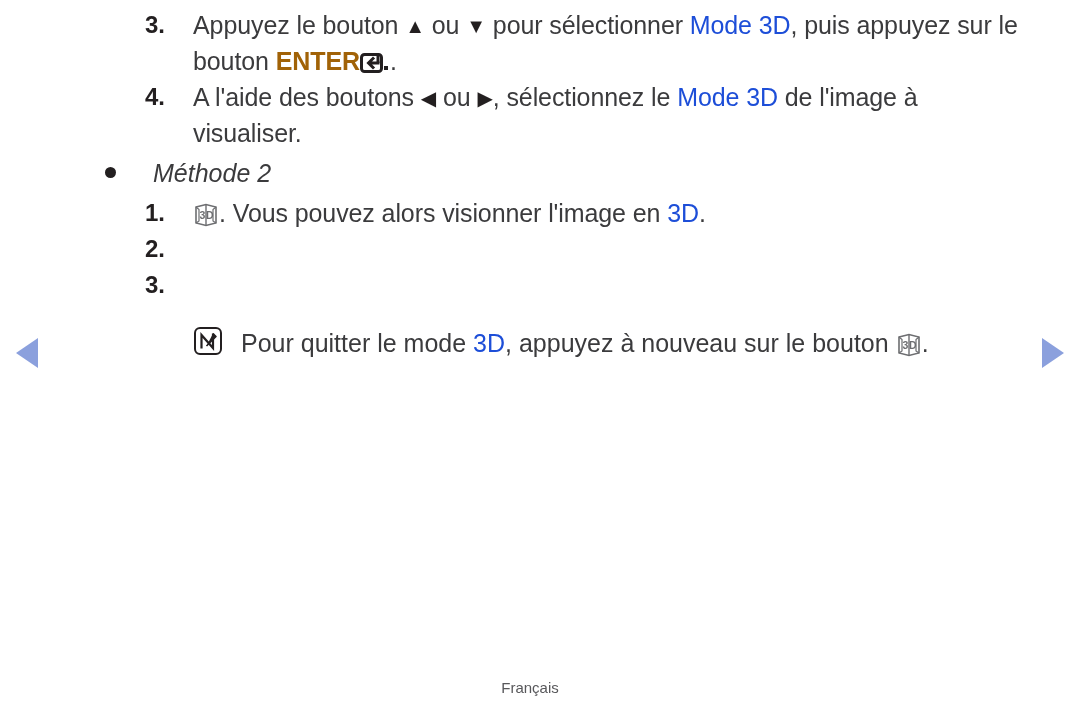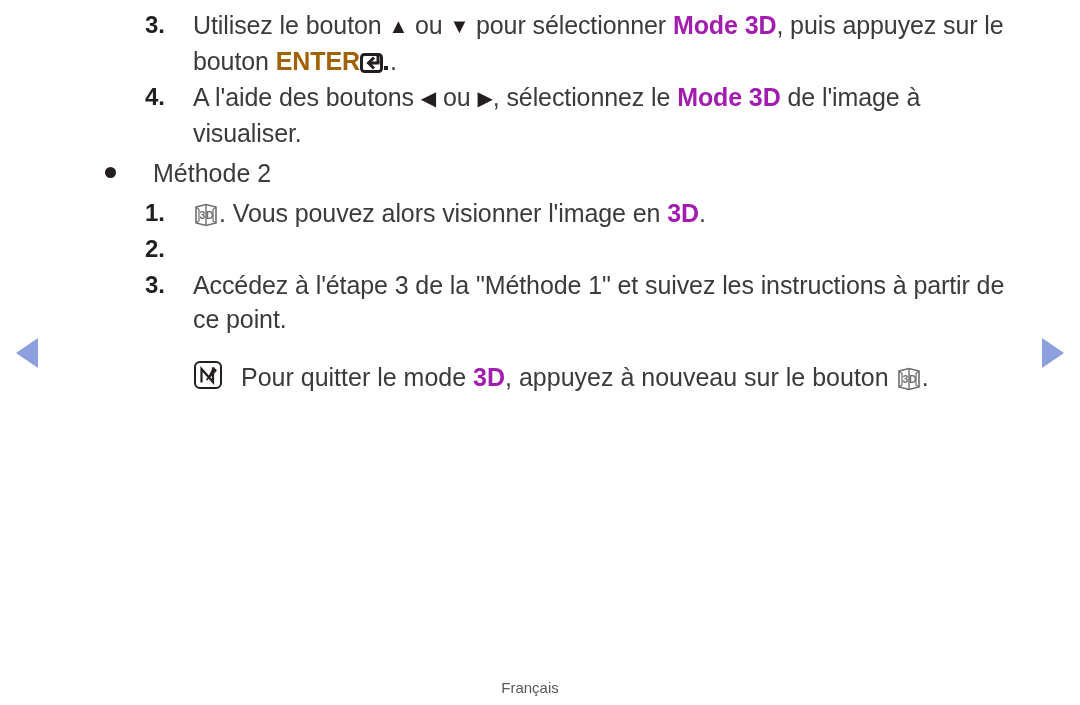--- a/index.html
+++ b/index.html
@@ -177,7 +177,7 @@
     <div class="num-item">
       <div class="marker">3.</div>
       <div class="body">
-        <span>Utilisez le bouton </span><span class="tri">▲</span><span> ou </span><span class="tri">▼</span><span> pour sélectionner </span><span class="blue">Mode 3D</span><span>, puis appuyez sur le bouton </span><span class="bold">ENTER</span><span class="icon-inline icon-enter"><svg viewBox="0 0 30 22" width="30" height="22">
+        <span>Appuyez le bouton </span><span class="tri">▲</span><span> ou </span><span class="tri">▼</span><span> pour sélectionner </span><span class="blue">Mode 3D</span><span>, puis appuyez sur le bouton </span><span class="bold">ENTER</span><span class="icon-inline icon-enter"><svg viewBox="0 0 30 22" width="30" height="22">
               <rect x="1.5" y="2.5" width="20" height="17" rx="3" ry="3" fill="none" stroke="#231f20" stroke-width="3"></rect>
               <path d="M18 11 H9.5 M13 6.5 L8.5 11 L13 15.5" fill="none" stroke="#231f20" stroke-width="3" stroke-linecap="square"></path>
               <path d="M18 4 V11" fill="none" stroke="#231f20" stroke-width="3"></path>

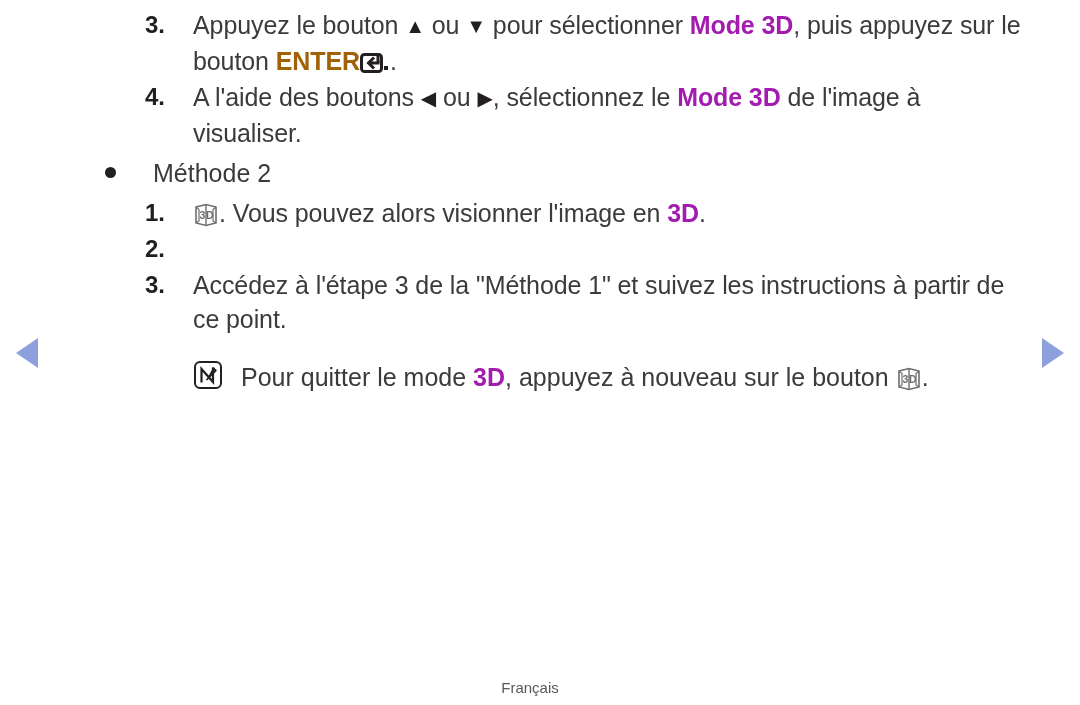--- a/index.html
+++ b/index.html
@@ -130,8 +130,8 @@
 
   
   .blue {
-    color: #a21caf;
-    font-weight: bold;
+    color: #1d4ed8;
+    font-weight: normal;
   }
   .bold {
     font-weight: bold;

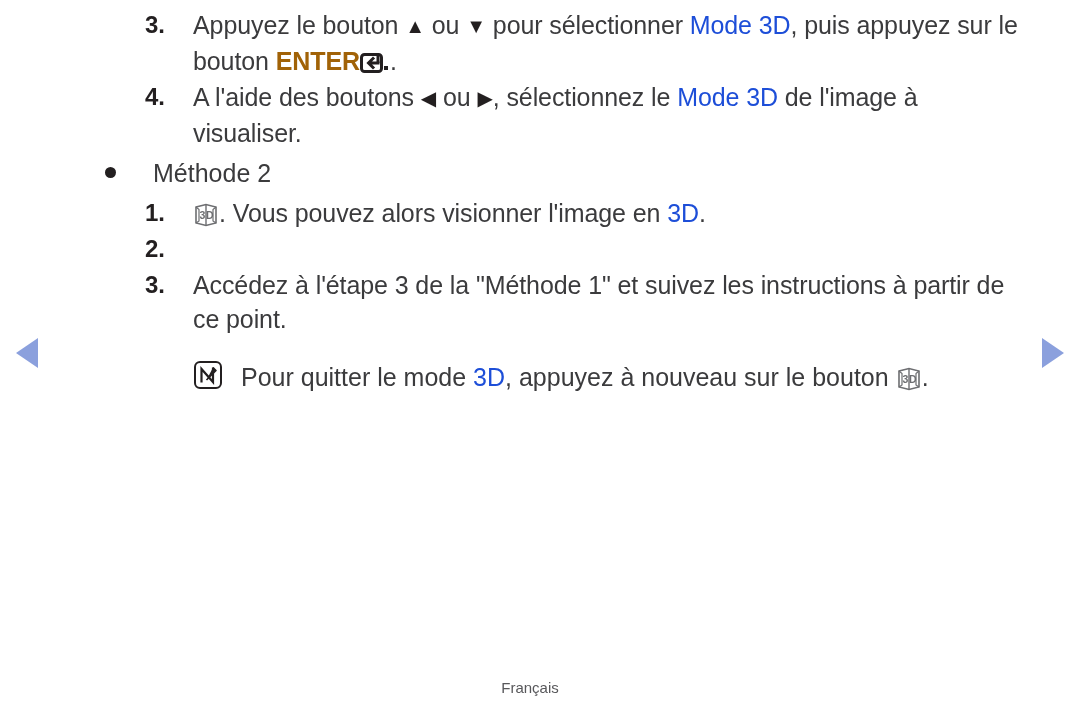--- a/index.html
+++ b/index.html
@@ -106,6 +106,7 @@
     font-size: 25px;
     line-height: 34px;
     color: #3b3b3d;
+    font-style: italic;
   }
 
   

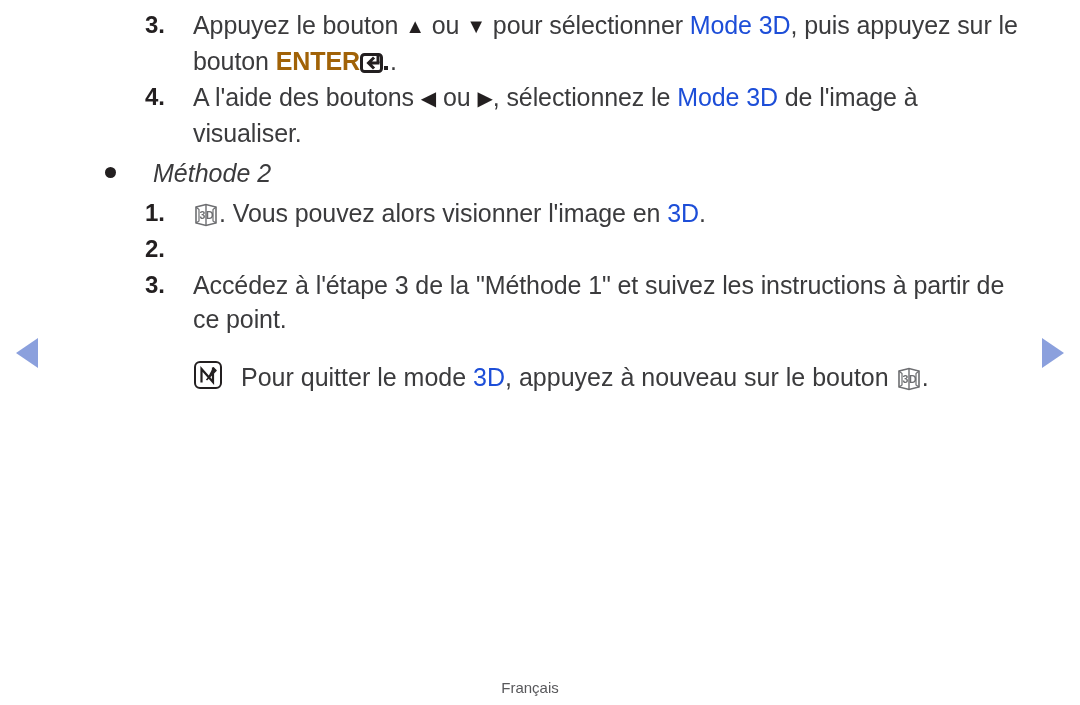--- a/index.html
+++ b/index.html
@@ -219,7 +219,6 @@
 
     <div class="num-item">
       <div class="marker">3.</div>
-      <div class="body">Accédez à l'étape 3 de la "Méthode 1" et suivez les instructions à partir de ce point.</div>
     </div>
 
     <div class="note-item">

Task directions =>
Search the material above for "body". Copy each line that has it.

The answer =>
       <div class="body">
-      <div class="body">Accédez à l'étape 3 de la "Méthode 1" et suivez les instructions à partir de ce point.</div>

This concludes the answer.